So I simply decided to become more mindful of what I'm throwing into my gaping maw. I've cut out the milk pretty much totally except the few times a recipe calls for it; I still like a 4-egg omelet once a week or so, but I only sprinkle the cheese now, not pour it.

And the pizzas?

*sigh*

As they say in psychotherapy, "it's a process".


----------



## Denise1952 (Mar 18, 2014)

I think you are right Gael  and luckily, we are only a text apart here, LOL!!


----------



## Jillaroo (Mar 18, 2014)

_Remember reading somewhere that eating the burnt bits on food  may cause cancer, but if we listened to all they say we wouldn't eat anything _  :dontworry:


----------



## SifuPhil (Mar 18, 2014)

Jillaroo said:


> _Remember reading somewhere that eating the burnt bits on food as i may cause cancer, but if we listened to all they say we wouldn't eat anything _  :dontworry:



I've heard that too but always put it down to being an old wives tale or an urban legend ...


----------



## Phantom (Mar 18, 2014)

http://www.health.harvard.edu/press_releases/cancer-risk-from-bbq-meat


----------



## Gael (Mar 19, 2014)

nwlady said:


> I rarely have them, but for a quickie it's nice and full of protein



Used to make them as a young wife as it was easy but in those days we fried them in butter. Bad, bad, bad.

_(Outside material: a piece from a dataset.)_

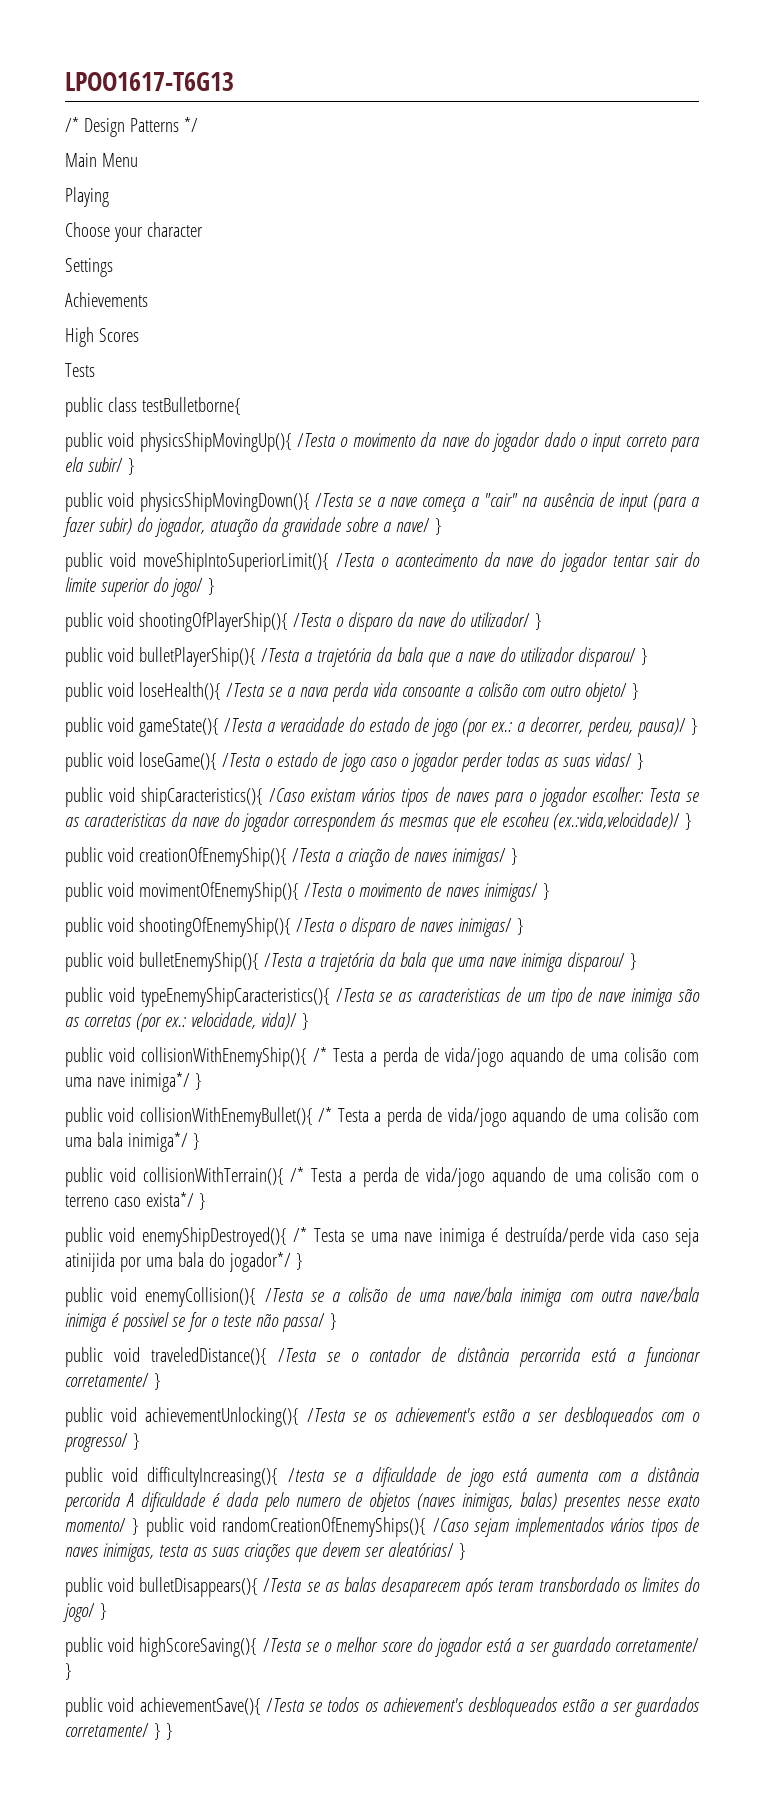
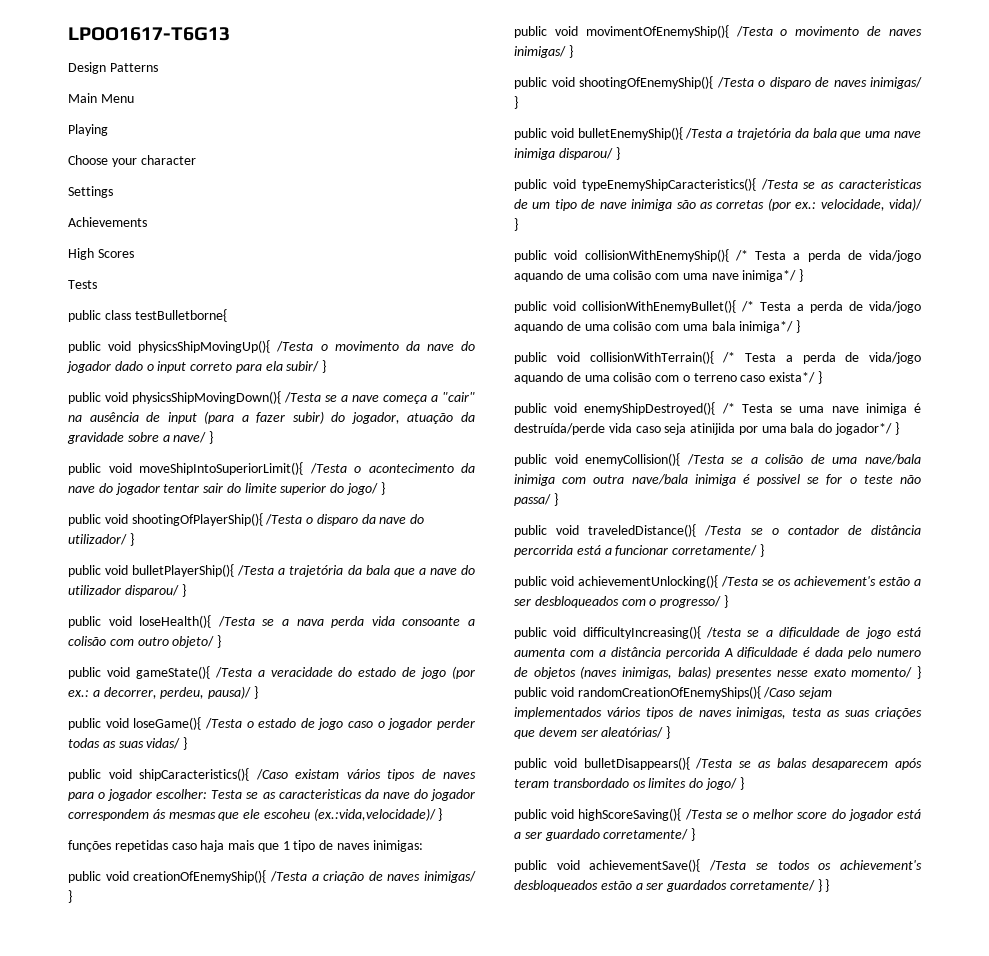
[65,117,79,132] /* -> (230, 34) none
[183,117,198,132] */ -> (158, 67) none
(692, 821) none -> [68,840,423,852] // funções repetidas caso haja mais que 1 tipo de naves inimigas:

Now many here use little electric sandwich makers which is a healthier way.


----------



## That Guy (Mar 19, 2014)




----------



## Denise1952 (Mar 19, 2014)

Gael said:


> Used to make them as a young wife as it was easy but in those days we fried them in butter. Bad, bad, bad.
> 
> Now many here use little electric sandwich makers which is a healthier way.



Oh oh, I still cook them in butter, LOL!!  I never had one of those cool things yet  Non-stick no doubt


----------



## Denise1952 (Mar 19, 2014)

That Guy said:


>



Oh man, I gotta have my coffee pot nearby on a table, but a George Foreman grill on the floor by my bed Ok, this sounds like an idea:lofl:I'll just make sure the grill is on the opposite side of the bed I crawl out of


----------



## SifuPhil (Mar 19, 2014)

Room-mate has a baby George Foreman grill - barely big enough for two healthy-sized burgers - and while it _can_ be handy the clean-up is really tough, much longer than cleaning a regular skillet or pan. This one doesn't have the removable grills. You also can't use any abrasives on the non-stick surface, which of course doesn't stop roomie from using a metal spatula on it then cleaning it with a green scrubby pad. 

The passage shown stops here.